**Change detection data**
* * * * *

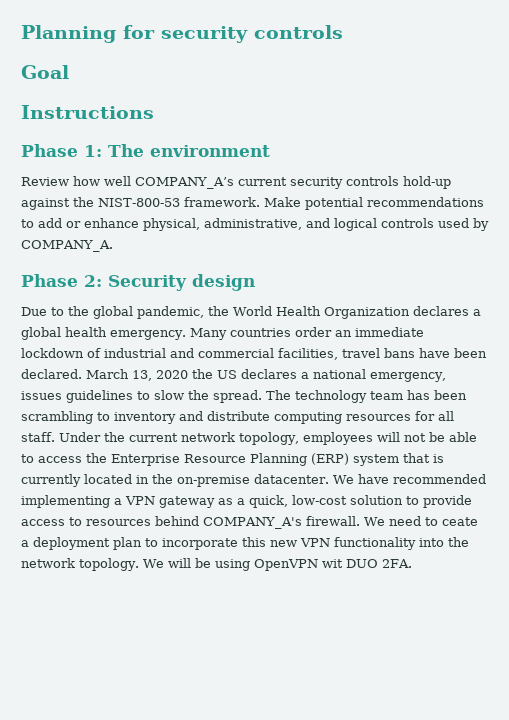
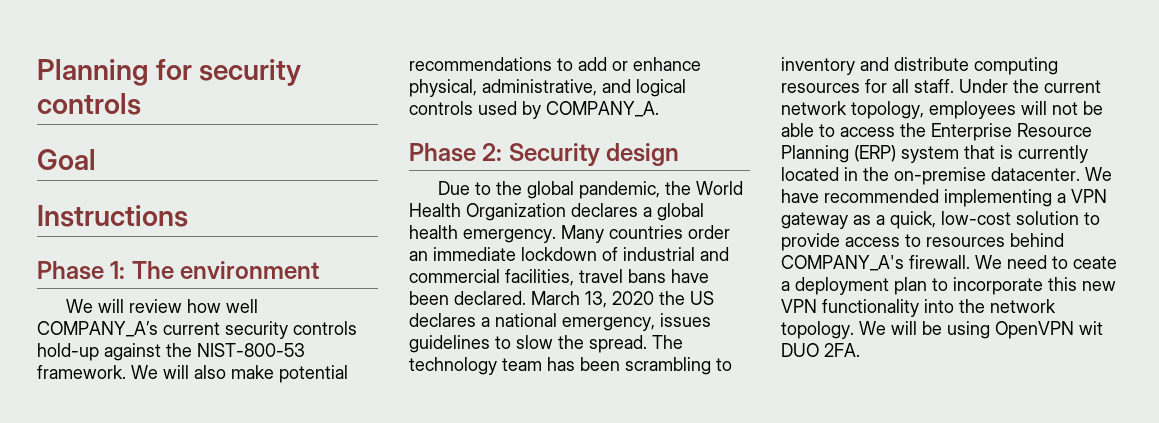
[21,177,69,186] Review -> [66,299,183,313] We will review
[263,197,301,207] Make -> [131,365,274,379] We will also make

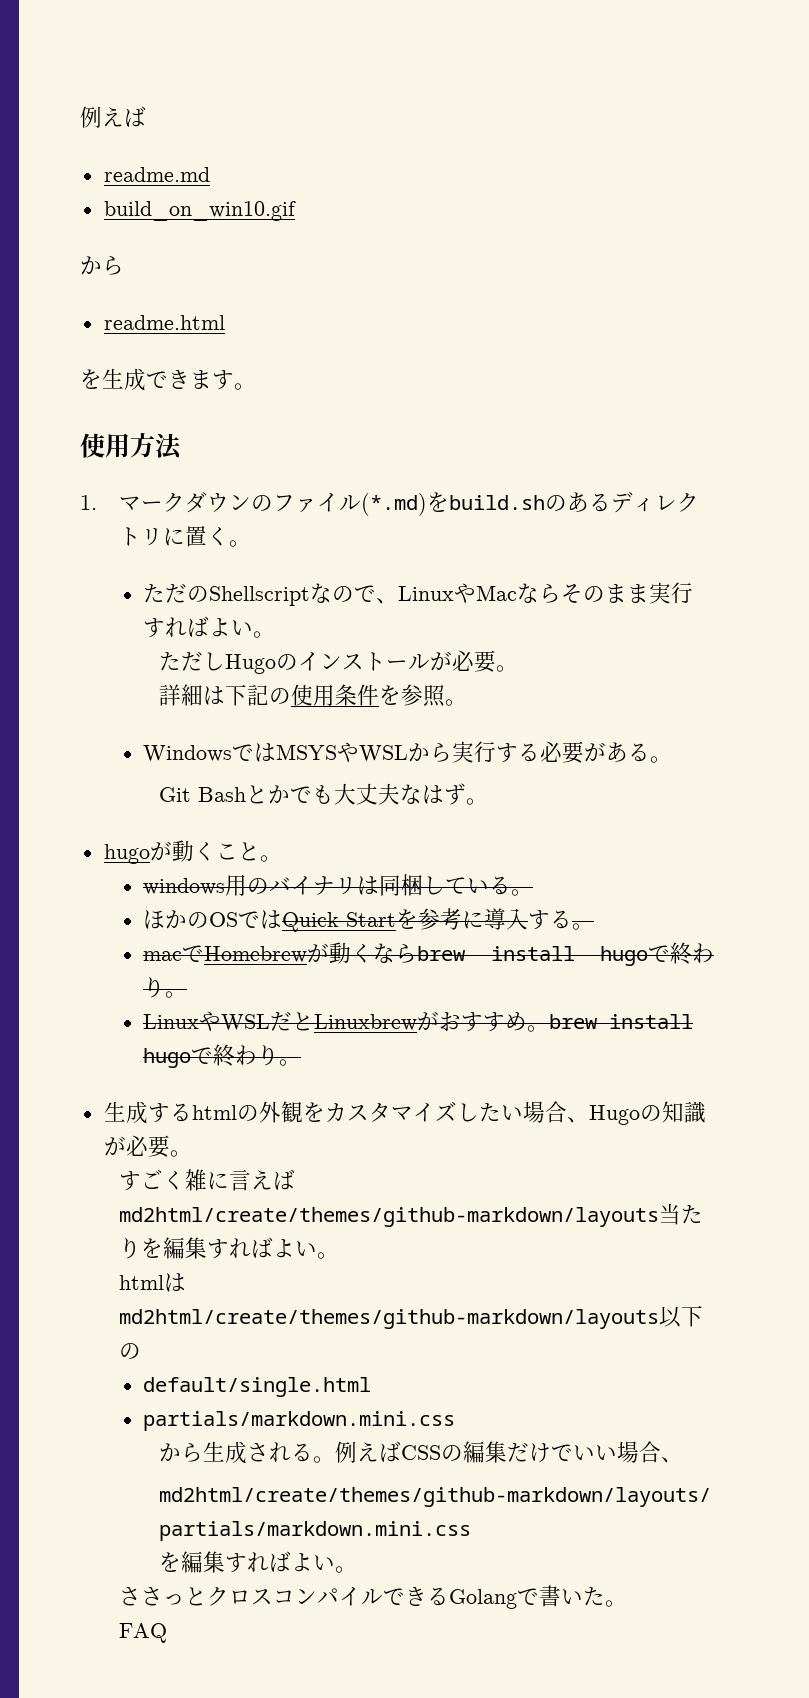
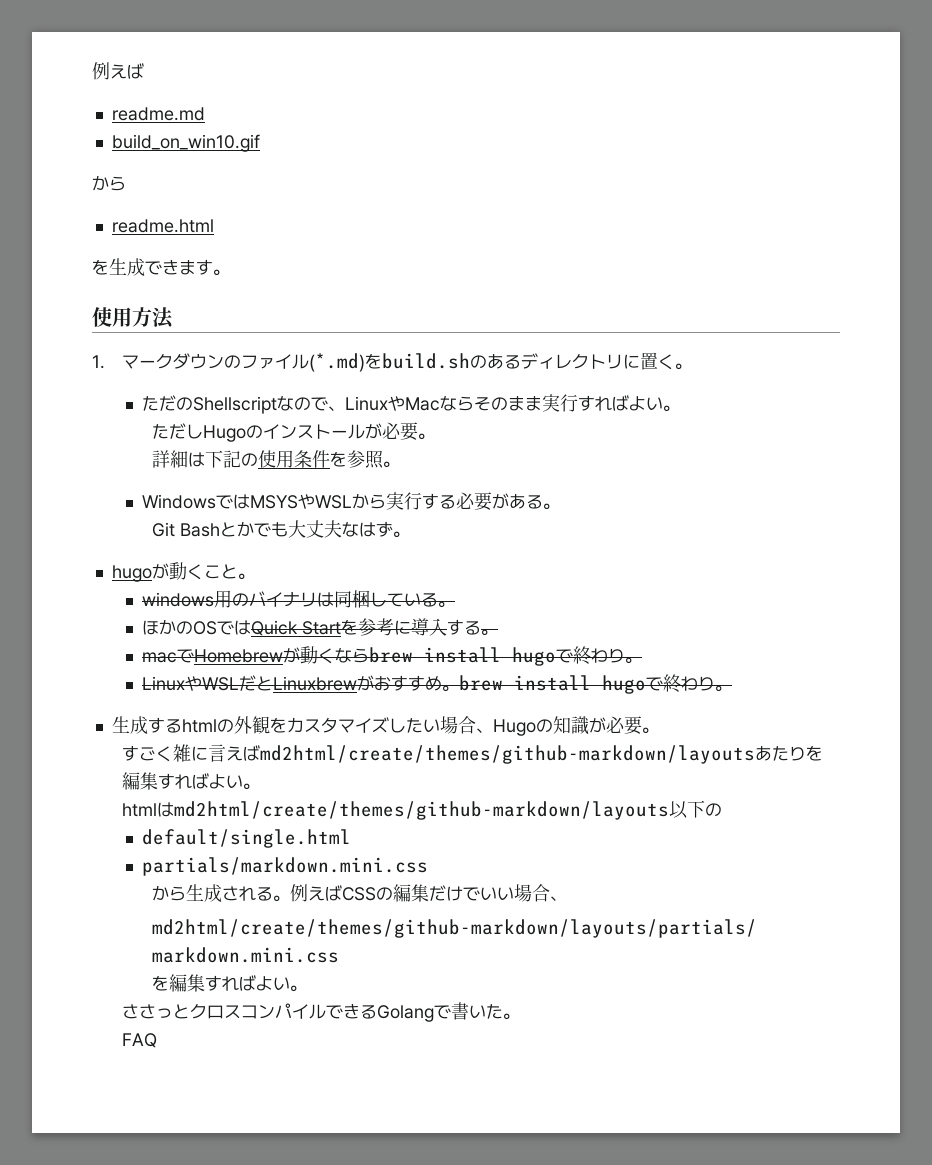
[659,1203,682,1225] 当 -> [755,746,773,761] あ

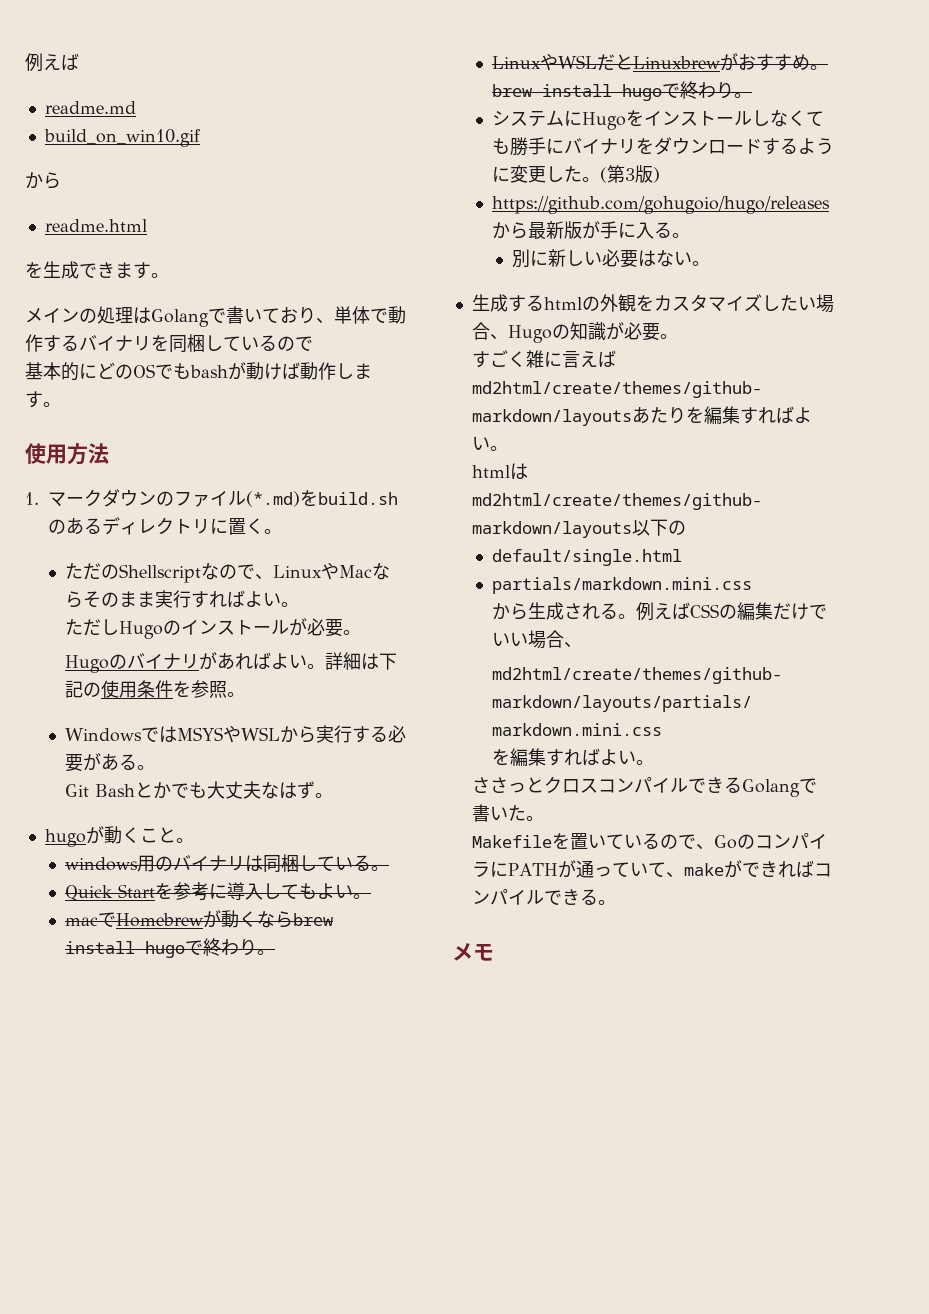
(230, 272) none -> [25,306,406,327] [25,334,313,353] [25,362,372,381] [25,391,61,408] // メインの処理はGolangで書いており、単体で動作するバイナリを同梱しているので // 基本的にどのOSでもbashが動けば動作します。
(436, 436) none -> [65,652,326,673] Hugoのバイナリがあればよい。
[141,619,251,635] ほかのOSでは -> (389, 868) none
[446,619,481,635] する -> [262,883,353,899] してもよい
(732, 688) none -> [491,110,824,130] [491,137,834,156] [491,165,660,183] [491,196,830,214] [491,221,690,239] [511,249,710,268] // システムにHugoをインストールしなくても勝手にバイナリをダウンロードするように変更した。(第3版) // https://github.com/gohugoio/hugo/releasesから最新版が手に入る。 // 別に新しい必要はない。
[122,1033,158,1048] FAQ -> [472,833,828,850] [472,860,833,878] [472,889,617,905] [452,943,494,961] Makefileを置いているので、GoのコンパイラにPATHが通っていて、makeができればコンパイルできる。 // メモ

* * * * *

Transcribe the whole of the data exactly, minus any pictures.

[21,177,69,186] Review -> [66,299,183,313] We will review
[263,197,301,207] Make -> [131,365,274,379] We will also make

[659,1203,682,1225] 当 -> [755,746,773,761] あ

(230, 272) none -> [25,306,406,327] [25,334,313,353] [25,362,372,381] [25,391,61,408] // メインの処理はGolangで書いており、単体で動作するバイナリを同梱しているので // 基本的にどのOSでもbashが動けば動作します。
(436, 436) none -> [65,652,326,673] Hugoのバイナリがあればよい。
[141,619,251,635] ほかのOSでは -> (389, 868) none
[446,619,481,635] する -> [262,883,353,899] してもよい
(732, 688) none -> [491,110,824,130] [491,137,834,156] [491,165,660,183] [491,196,830,214] [491,221,690,239] [511,249,710,268] // システムにHugoをインストールしなくても勝手にバイナリをダウンロードするように変更した。(第3版) // https://github.com/gohugoio/hugo/releasesから最新版が手に入る。 // 別に新しい必要はない。
[122,1033,158,1048] FAQ -> [472,833,828,850] [472,860,833,878] [472,889,617,905] [452,943,494,961] Makefileを置いているので、GoのコンパイラにPATHが通っていて、makeができればコンパイルできる。 // メモ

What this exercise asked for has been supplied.